The GAIL pipeline blowout at Nagaram could have been avoided had the top management acted promptly and conscientiously to the warning signs

#dnaEdit: Tragedy that repeats

The blowout on the Gas Authority of India Limited (GAIL) pipeline at Nagaram village in East Godavari district that killed 19 people and left many with critical burn injuries is a wake-up call to the authorities. With India embarking on several oil and gas drilling ventures, ensuring public safety is a responsibility that public and private companies cannot afford to shirk. The toll, human and financial, from the Nagaram blowout could have been several-fold worse had the flames leapt onto the nearby Tatipaka ONGC mini-refinery. With preliminary findings reportedly indicating that the pipeline had corroded and was this year’s fourth reported instance, GAIL cannot afford to dilute its liability by dubbing the blowout as an accident.

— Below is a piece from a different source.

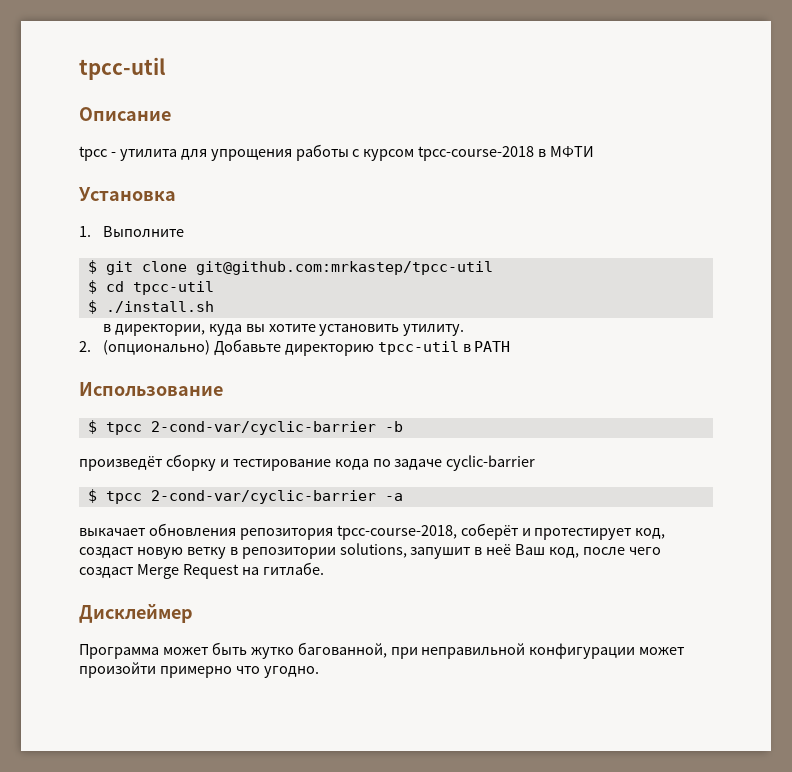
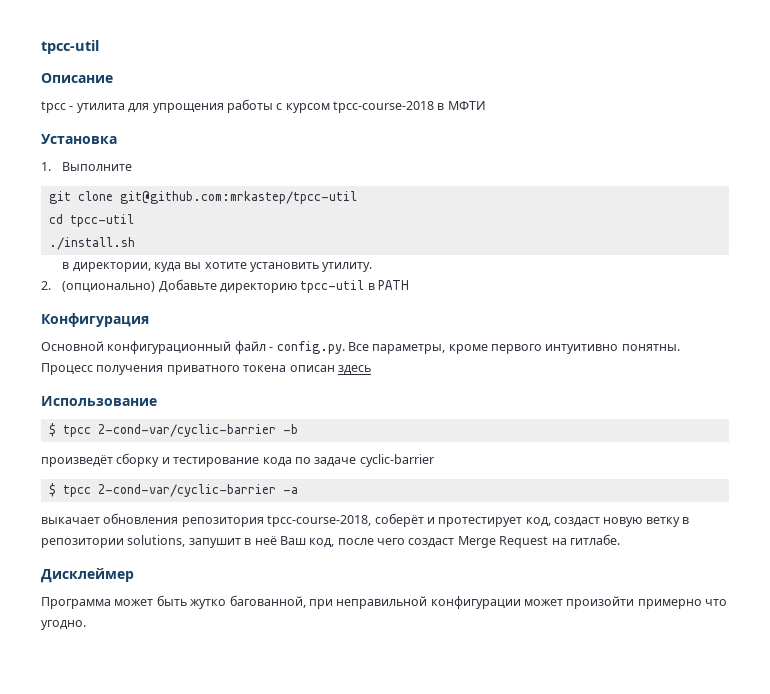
[87,260,97,274] $ -> (133, 166) none
[87,280,97,294] $ -> (357, 197) none
[87,300,97,314] $ -> (134, 220) none
(511, 346) none -> [41,313,149,327] [41,341,680,354] [41,363,371,375] // Конфигурация // Основной конфигурационный файл - config.py. Все параметры, кроме первого интуитивно понятны. Процесс получения приватного токена описан здесь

Though the gas transporter has suspended two senior executives, the imperative for strict action that will best serve as a deterrent lies with law enforcement officials. If proven that GAIL executives ignored alerts of the corrosion, the stringent Section 304(II) of the Indian Penal Code rather than IPC Section 304A must kick in. The former — culpable homicide not amounting to murder for acts done “with the knowledge that it is likely to cause death, but without any intention to cause death” — prescribes 10 years imprisonment for wrongdoers. Unfortunately, the tragic precedent of the Bhopal gas tragedy where the accused were convicted under the lighter IPC Section 304A (causing death by negligence) carrying a maximum punishment of just two years and is bailable, continues to be preferred. Without fixing punitive liability on top management, the lax security standards that dog many industries will not change.

In Nagaram, the corrosion and the resultant leak was allegedly caused by condensate and water having high sulphur content present in the gas supplied to GAIL by ONGC. GAIL was responsible for removing the condensate and water according to contractual stipulations. GAIL’s response to the earlier reported leaks — handing the annual maintenance contract to a private contractor — offers another dimension to the industrial safety issue. With slowdowns, cost-cutting, and companies increasingly conscious of bottom-lines and expenditure that reduces profits, vital operational aspects are being left to contracted or temporary workforce wanting in skills or the incentive to diligently perform these tasks. This is despite a widely-cited 2005 International Labour Organisation report pegging Indian fatalities from industrial accidents at 40,000 every year. To buttress its point on underreporting, ILO noted that the Czech Republic, with a fraction of India’s population, reported 231 accidents while India reported only 222 fatal accidents.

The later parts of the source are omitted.